Nothing about the warrantless-search program was legal

From the beginning of the controversy, the White House has defended its warrantless-search program with a series of equally unpersuasive arguments, usually focusing on two central points: Congress’ 9/11 resolution empowered Bush to do this and Congress was briefed so oversight requirements had been met.

Two weeks ago, the non-partisan Congressional Research Service rejected the administration’s first argument. Yesterday, the CRS rejected the second.

The Bush administration appears to have violated the National Security Act by limiting its briefings about a warrantless domestic eavesdropping program to congressional leaders, according to a memo from Congress’s research arm released yesterday.

The Congressional Research Service opinion said that the amended 1947 law requires President Bush to keep all members of the House and Senate intelligence committees “fully and currently informed” of such intelligence activities as the domestic surveillance effort. […]

The only exception in the law applies to covert actions, Cumming found, and those programs must be reported to the “Gang of Eight,” which includes House and Senate leaders in addition to heads of the intelligence panels. The administration can also withhold some operational details in rare circumstances, but that does not apply to the existence of entire programs, he wrote.

Unless the White House contends the program is a covert action, the memo said, “limiting congressional notification of the NSA program to the Gang of Eight . . . would appear to be inconsistent with the law.”

So, is the NSA program a “covert action”? Apparently not. As USA Today explained, “Covert action is defined as an operation in which the role of the United States government would be denied if exposed. After the surveillance was disclosed in The New York Times, President Bush acknowledged the program.”

I’m not a lawyer, but like most people I’ve heard the old adage, “When you have the law, argue the law. When you have the facts, argue the facts. When you have neither, bang the table.” Far be it for me to give the White House advice, but if I were in Karl Rove’s shoes, I’d have to conclude that it’s table-banging time.

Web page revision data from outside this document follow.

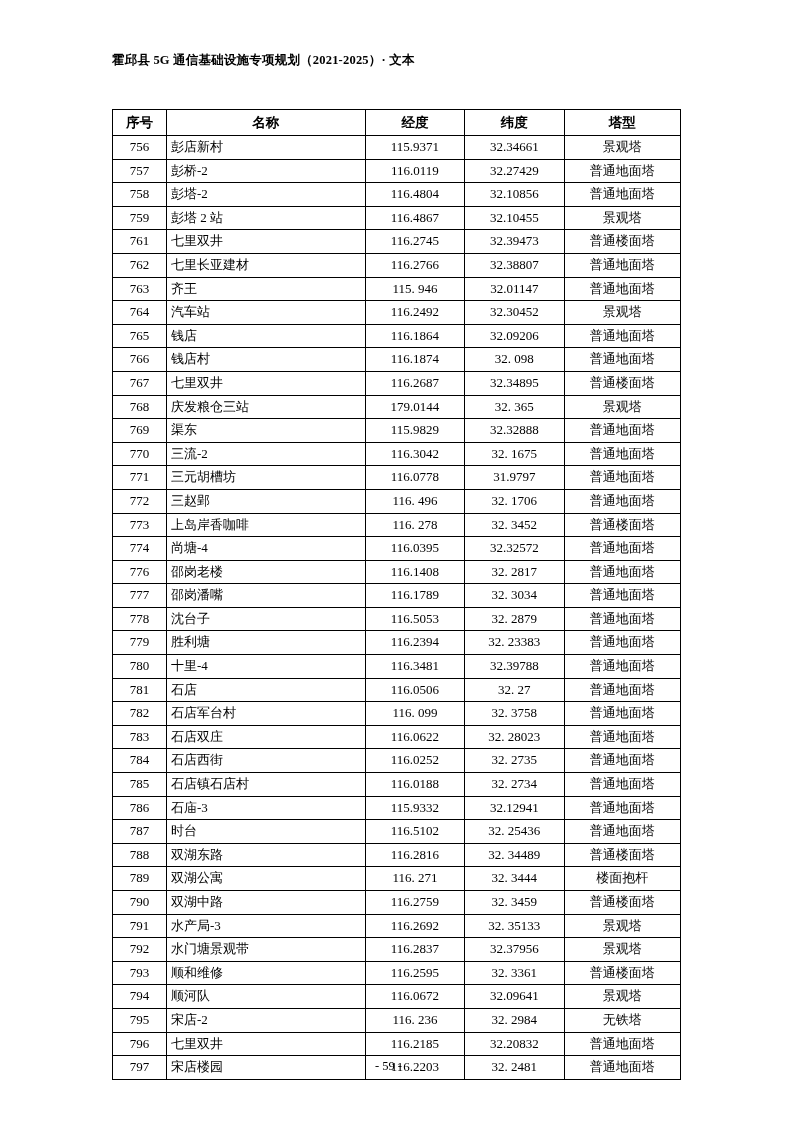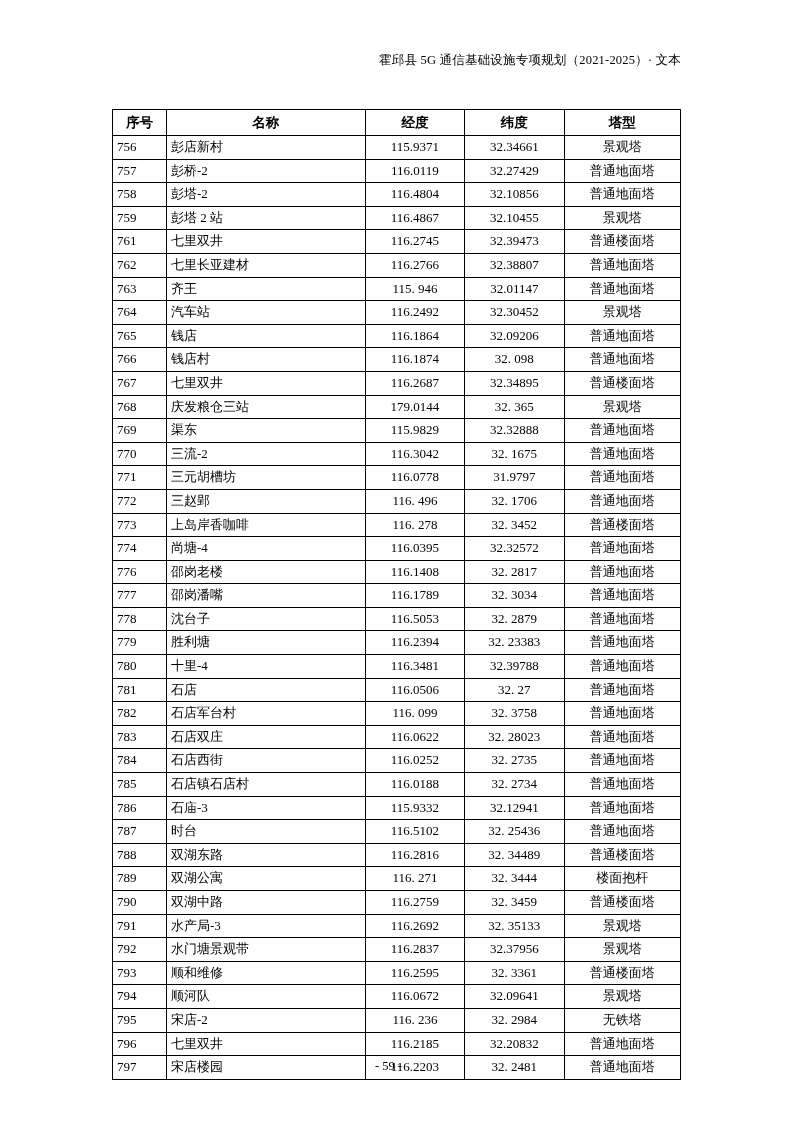--- a/index.html
+++ b/index.html
@@ -15,23 +15,23 @@
     position: relative;
   }
   .page {
     width: 793px;
     height: 1122px;
     box-sizing: border-box;
     padding: 52px 112px 0 112px;
     position: relative;
   }
   .doc-header {
-    text-align: right;
+    text-align: left;
     font-size: 12.5px;
-    font-weight: normal;
+    font-weight: bold;
     letter-spacing: 0.2px;
     margin-bottom: 22px;
     white-space: nowrap;
   }
   table.data-table {
     border-collapse: collapse;
     width: 100%;
     table-layout: fixed;
     margin-top: 40px;
   }
@@ -50,21 +50,21 @@
     text-align: center;
     font-size: 13.5px;
     height: 25px;
     line-height: 25px;
   }
   col.c-idx { width: 9.5%; }
   col.c-name { width: 35%; }
   col.c-lon { width: 17.5%; }
   col.c-lat { width: 17.5%; }
   col.c-type { width: 20.5%; }
-  td.idx { }
+  td.idx { text-align: center; }
   td.name { text-align: left; padding-left: 10px; }
   td.num  { text-align: center; }
   td.type { text-align: center; }
   .page-number {
     position: absolute;
     left: 0;
     right: 16px;
     bottom: 48px;
     text-align: center;
     font-size: 12.5px;

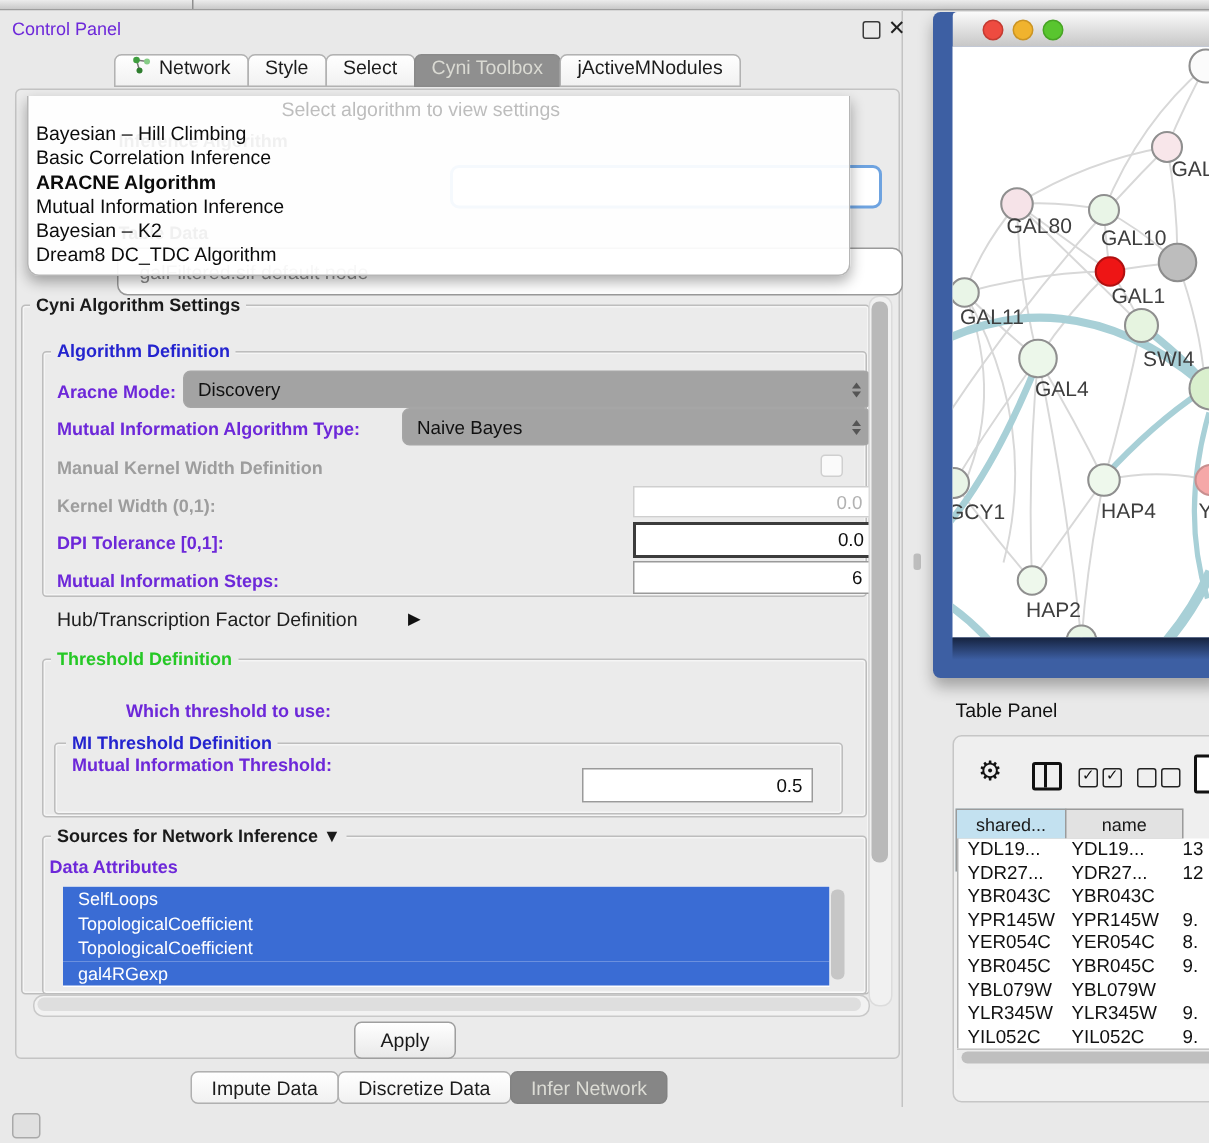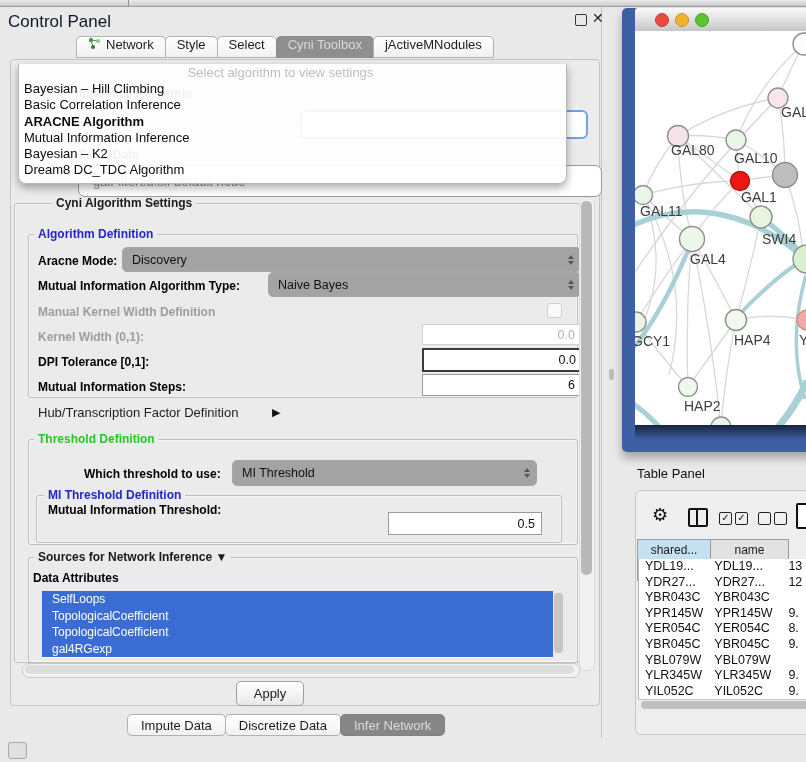--- a/index.html
+++ b/index.html
@@ -4,21 +4,21 @@
 <style>
   html,body{margin:0;padding:0;background:#e9e9e9;}
   #screen{position:relative;width:806px;height:762px;background:#e9e9e9;overflow:hidden;
     font-family:"Liberation Sans","DejaVu Sans",sans-serif;color:#1a1a1a;}
   .abs{position:absolute;}
   
   #topstrip{left:0;top:0;width:806px;height:6px;background:linear-gradient(#ececec,#c9c9c9);border-bottom:1px solid #9d9d9d;}
   #topstrip-tick{left:128px;top:0;width:1px;height:6px;background:#8f8f8f;}
   
   #cp{left:0;top:7px;width:601px;height:731px;background:#e9e9e9;border-right:1px solid #c3c3c3;}
-  #cp-title{left:8px;top:5px;font-size:17px;color:#0f172a;}
+  #cp-title{left:8px;top:5px;font-size:12px;color:#6d28d9;}
   .win-float{left:575px;top:7px;width:10px;height:10px;border:1.5px solid #3a3a3a;border-radius:2px;}
   .win-close{left:592px;top:3px;font-size:14px;font-weight:bold;color:#222;}
   
   #top-tabs{left:77px;top:29px;display:flex;height:22px;}
   .tab{display:flex;align-items:flex-start;gap:5px;padding:0 11px;height:20px;background:linear-gradient(#ffffff,#f1f1f1);
     border:1px solid #b2b2b2;margin-left:-1px;border-radius:5px 5px 0 0;font-size:13px;color:#1c1c1c;}
   .tab.sel{background:#8f8f8f;color:#dadad3;border-color:#8a8a8a;}
   
   #main-panel{left:10px;top:52px;width:588px;height:645px;background:#ebebeb;border:1px solid #c4c4c4;border-radius:4px;}
   .ghost-label{font-size:12px;font-weight:bold;color:#333;background:#ebebeb;padding:0 3px;}
@@ -27,21 +27,21 @@
     display:flex;align-items:center;padding-left:14px;font-size:13px;color:#8a8a8a;}
   
   #algo-popup{left:18px;top:57px;width:547px;height:119px;background:rgba(255,255,255,0.93);
     border:1px solid #b6b6b6;border-top:none;border-radius:0 0 8px 8px;box-shadow:0 4px 9px rgba(0,0,0,0.32);z-index:10;}
   #dd-placeholder{text-align:center;padding-right:24px;color:#bdbdbd;font-size:13px;height:17px;line-height:17px;}
   .dd-item{font-size:13px;color:#0c0c0c;height:16.3px;line-height:16.3px;padding-left:5px;white-space:nowrap;}
   .dd-item.bold{font-weight:bold;}
   
   .grp{border:1px solid #bdbdbd;border-radius:3px;box-shadow:inset 0 0 0 1px rgba(255,255,255,0.5);}
   .grp-label{font-size:12px;font-weight:bold;background:#ebebeb;padding:0 4px;white-space:nowrap;}
-  .lbl{font-size:12px;font-weight:bold;color:#000000;white-space:nowrap;}
+  .lbl{font-size:12px;font-weight:bold;color:#6d28d9;white-space:nowrap;}
   .lbl.dis{color:#9d9d9d;}
   .combo{background:#a3a3a3;border:1px solid #a6a6a6;border-radius:5px;display:flex;align-items:center;
     padding-left:9px;font-size:12.5px;color:#111;}
   .stepper{margin-left:auto;display:flex;flex-direction:column;align-items:center;gap:2px;padding-right:6px;}
   .tri-up{width:0;height:0;border-left:3.5px solid transparent;border-right:3.5px solid transparent;border-bottom:4px solid #555;}
   .tri-dn{width:0;height:0;border-left:3.5px solid transparent;border-right:3.5px solid transparent;border-top:4px solid #555;}
   .field{background:#fff;border:1px solid #9a9a9a;font-size:12.5px;color:#111;display:flex;align-items:center;
     justify-content:flex-end;padding:0 6px;}
   .field.dis{border-color:#cfcfcf;color:#b2b2b2;}
   .field.focus{border:2px solid #3c3c3c;}
@@ -149,21 +149,21 @@
           <div class="dd-item">Bayesian – Hill Climbing</div>
           <div class="dd-item">Basic Correlation Inference</div>
           <div class="dd-item bold">ARACNE Algorithm</div>
           <div class="dd-item">Mutual Information Inference</div>
           <div class="dd-item">Bayesian – K2</div>
           <div class="dd-item">Dream8 DC_TDC Algorithm</div>
         </div>
     </div>
 
     <div class="abs grp" style="left:14px;top:196px;width:564px;height:458px;"></div>
-    <span class="abs grp-label" style="left:20px;top:189px;margin-left:32px;">Cyni Algorithm Settings</span>
+    <span class="abs grp-label" style="left:20px;top:189px;">Cyni Algorithm Settings</span>
 
     <div class="abs grp" style="left:28px;top:227px;width:548px;height:162px;"></div>
     <span class="abs grp-label t-blue" style="left:34px;top:220px;">Algorithm Definition</span>
 
     <span class="abs lbl" style="left:38px;top:247px;">Aracne Mode:</span>
     <div class="abs combo" style="left:122px;top:240px;width:448px;height:23px;">
       <span>Discovery</span>
       <span class="stepper">
           <span class="tri-up"></span>
           <span class="tri-dn"></span>
@@ -197,27 +197,20 @@
       <span>6</span>
     </div>
 
     <span class="abs" style="left:38px;top:398px;font-size:13px;color:#1d1d1d;">Hub/Transcription Factor Definition</span>
     <span class="abs arrow" style="left:272px;top:399px;">▶</span>
 
     <div class="abs grp" style="left:28px;top:432px;width:548px;height:104px;"></div>
     <span class="abs grp-label t-green" style="left:34px;top:425px;">Threshold Definition</span>
 
     <span class="abs lbl" style="left:84px;top:460px;">Which threshold to use:</span>
-    <div class="abs combo" style="left:232px;top:453px;width:294px;height:24px;">
-      <span>MI Threshold</span>
-      <span class="stepper">
-          <span class="tri-up"></span>
-          <span class="tri-dn"></span>
-        </span>
-    </div>
 
     <div class="abs grp" style="left:36px;top:488px;width:524px;height:46px;"></div>
     <span class="abs grp-label t-blue" style="left:44px;top:481px;">MI Threshold Definition</span>
     <span class="abs lbl" style="left:48px;top:496px;">Mutual Information Threshold:</span>
     <div class="abs field" style="left:388px;top:505px;width:140px;height:21px;">
       <span>0.5</span>
     </div>
 
     <div class="abs grp" style="left:28px;top:550px;width:548px;height:104px;"></div>
     <span class="abs grp-label" style="left:34px;top:543px;"><span>Sources for Network Inference</span> <span>▼</span></span>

I am a lawyer, and I agree 100% with your analysis of the situation. When this story first broke, I kept waiting for the “real” defense of the program to come out. I figured that when their initial specious legal arguments were debunked, they would eventually offer some sort of technical defense, i.e, FISA doesn’t technically apply to what we’re doing because the technology is so novel. But then Gonzales came out and admitted that the type of surveillance they’re doing is the type that requires a FISA warrant. So all they have is their AUMF authorization argument which is incredibly weak. They’ve got nothing. Their confidence in their legal arguments is a bluff. They know they stand little chance of winning this if it ever gets to a court. They’re just hoping that it never will, that they’ll be able to fend off legal challenges like the ACLU’s on procedural standing grounds, and that if they are sufficiently intimidating, the courts won’t want to get anywhere near this. In other words, their table pounding is an attempt to spin this politically while doing whatever they can to avoid having the legality of the program litigated in court.

  • When you have the facts, argue the facts.

    Won’t they just pretend that their lies are facts? And the worthless “reporters” who cover the white house will just keep “reporting” them?

  • The Watergate break-in by Nixon’s plumbers was essentially political espionage. We don’t know who Bush’s NSA was spying on. It could have been only terrorists. It could have been muslin-Americans telephoning the family back in the old country. The NSA could have been spying on members of the press–domestic or foreign. There are no obtainable records on who was spied on, because there was no warrant issued by any court. Bush’s NSA could have even spied on John Kerry, Howard Dean, on any number of Democrats or their supporters. That’s the real question. Nobody knows who was spied on. With the 2002 and 2004 elections in the rear-view mirror, Democrats have to ask if they were spied on. The only way that Bush administration can be trusted is with some kind of disclosure.